Data below:

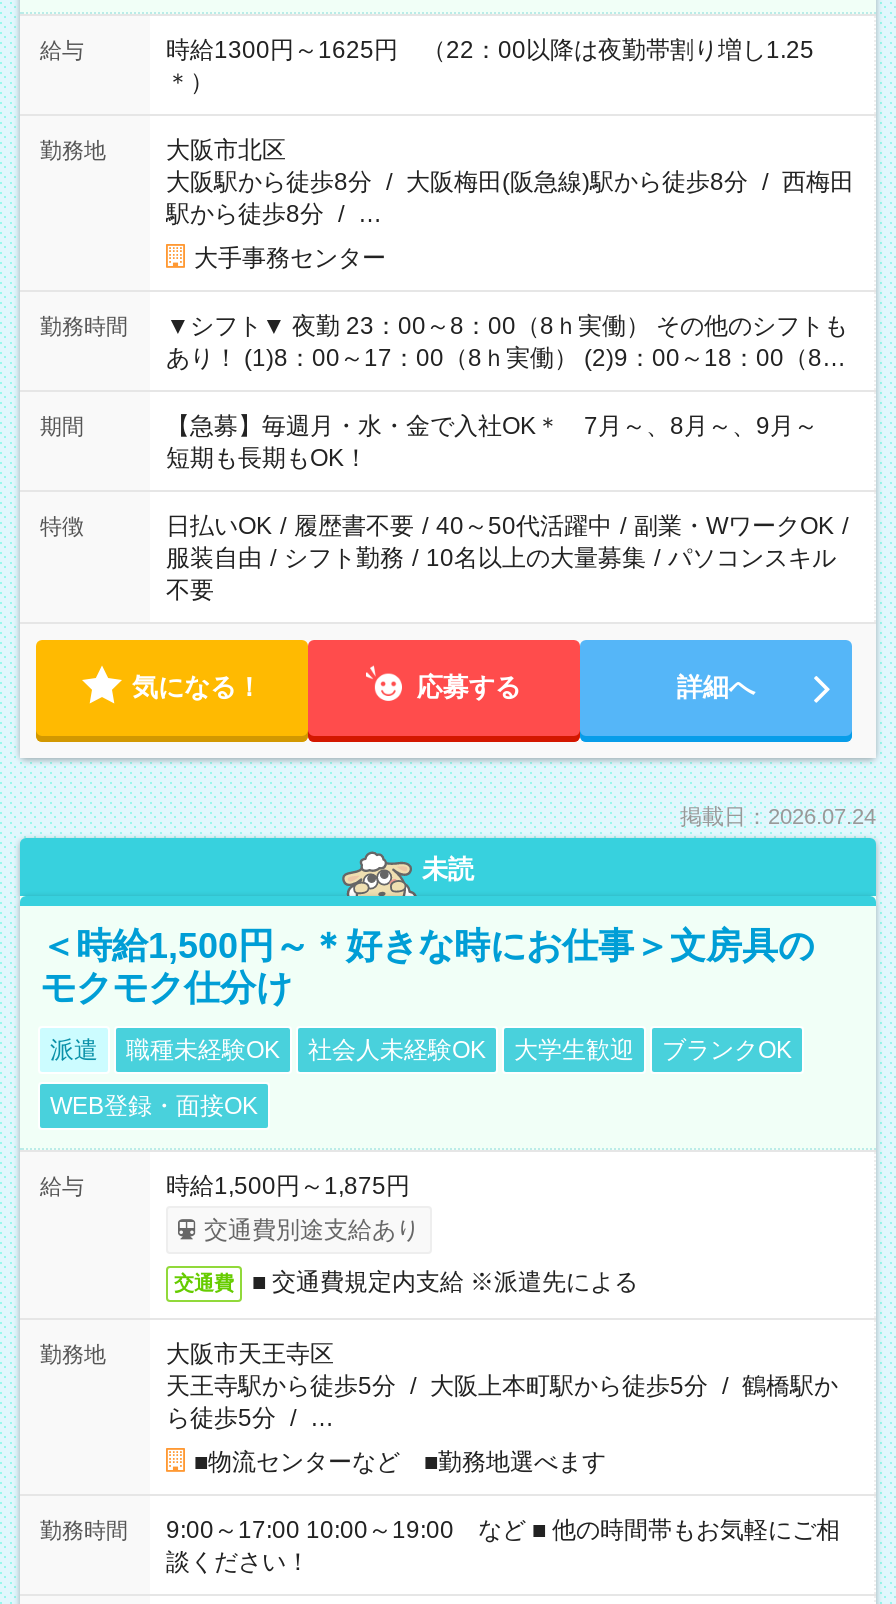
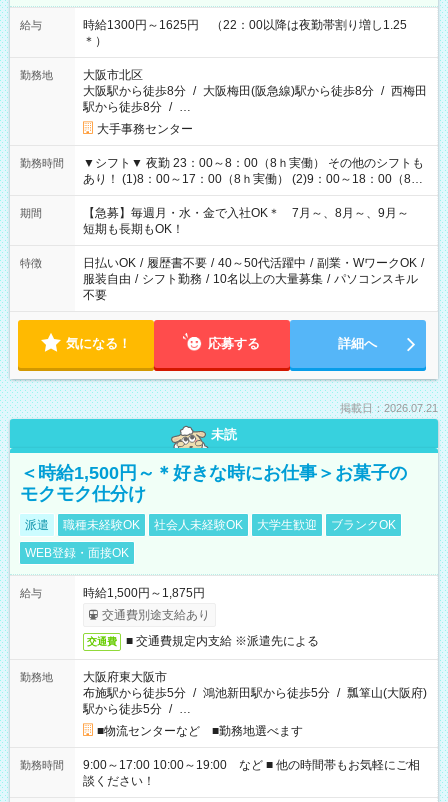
- 掲載日：2026.07.24
+ 掲載日：2026.07.21

- ＜時給1,500円～＊好きな時にお仕事＞文房具の
+ ＜時給1,500円～＊好きな時にお仕事＞お菓子の

- 大阪市天王寺区
- 天王寺駅から徒歩5分 / 大阪上本町駅から徒歩5分 / 鶴橋駅か
- ら徒歩5分 / …
+ 大阪府東大阪市
+ 布施駅から徒歩5分 / 鴻池新田駅から徒歩5分 / 瓢箪山(大阪府)
+ 駅から徒歩5分 / …
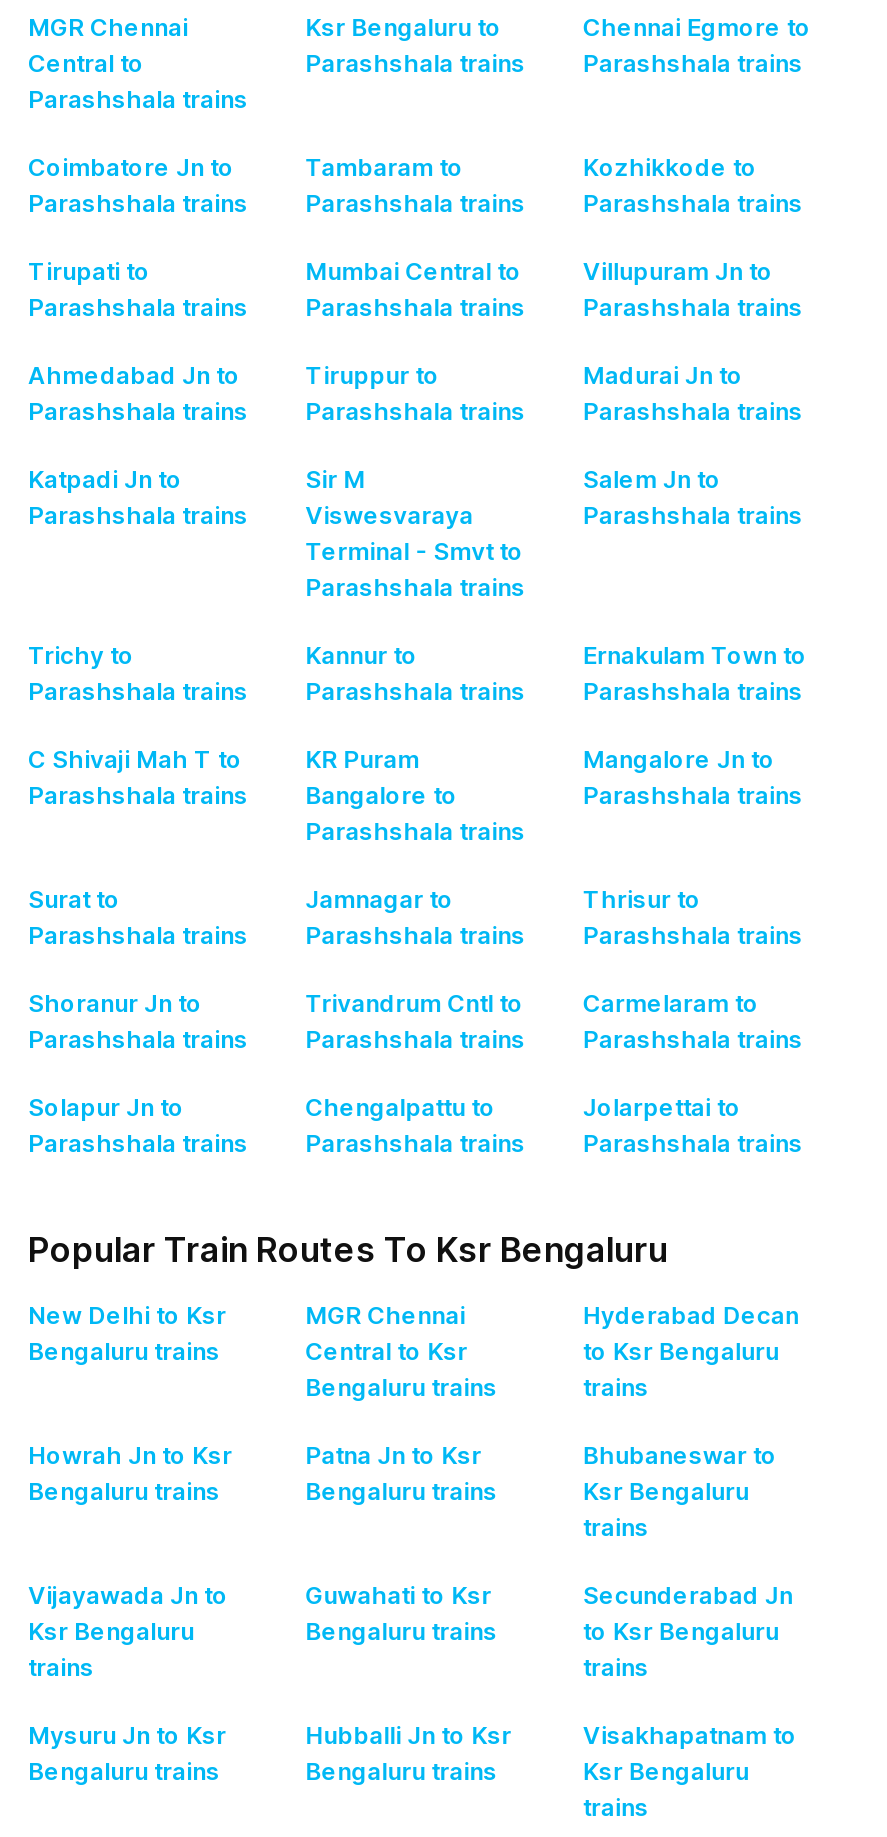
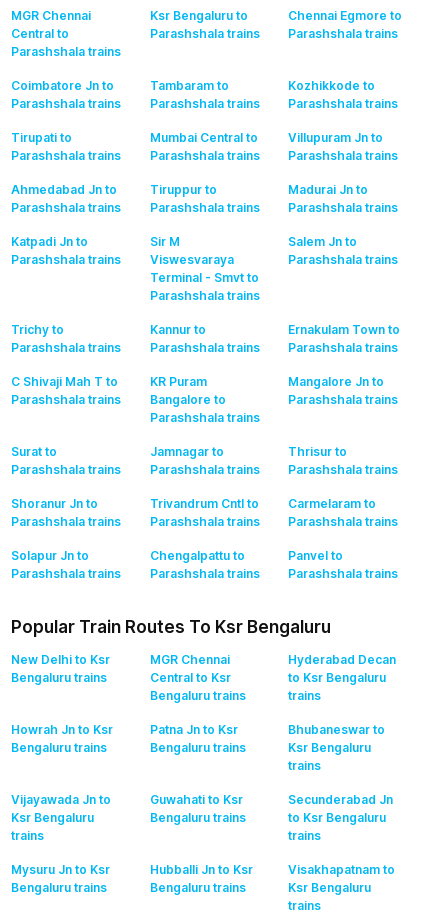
- Jolarpettai to
+ Panvel to
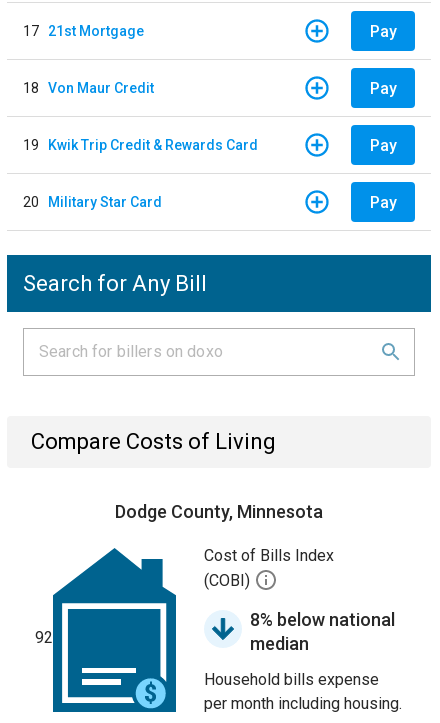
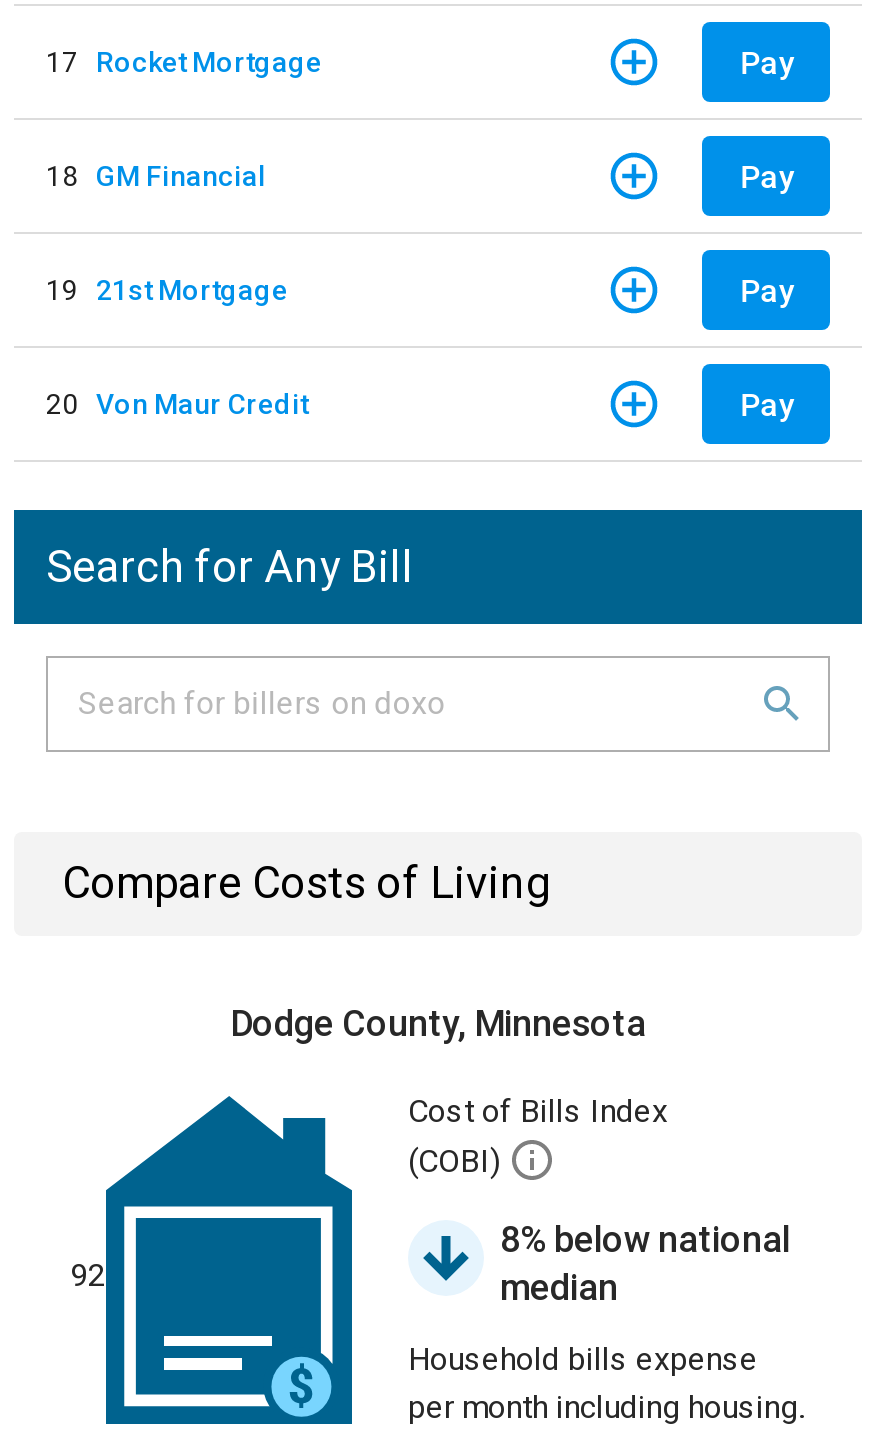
- 17 21st Mortgage
+ 17 Rocket Mortgage

- 18 Von Maur Credit
+ 18 GM Financial

- 19 Kwik Trip Credit & Rewards Card
+ 19 21st Mortgage

- 20 Military Star Card
+ 20 Von Maur Credit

End of Data.

Restate all entries exactly; pictures stay out.

- 掲載日：2026.07.24
+ 掲載日：2026.07.21

- ＜時給1,500円～＊好きな時にお仕事＞文房具の
+ ＜時給1,500円～＊好きな時にお仕事＞お菓子の

- 大阪市天王寺区
- 天王寺駅から徒歩5分 / 大阪上本町駅から徒歩5分 / 鶴橋駅か
- ら徒歩5分 / …
+ 大阪府東大阪市
+ 布施駅から徒歩5分 / 鴻池新田駅から徒歩5分 / 瓢箪山(大阪府)
+ 駅から徒歩5分 / …
- Jolarpettai to
+ Panvel to
- 17 21st Mortgage
+ 17 Rocket Mortgage

- 18 Von Maur Credit
+ 18 GM Financial

- 19 Kwik Trip Credit & Rewards Card
+ 19 21st Mortgage

- 20 Military Star Card
+ 20 Von Maur Credit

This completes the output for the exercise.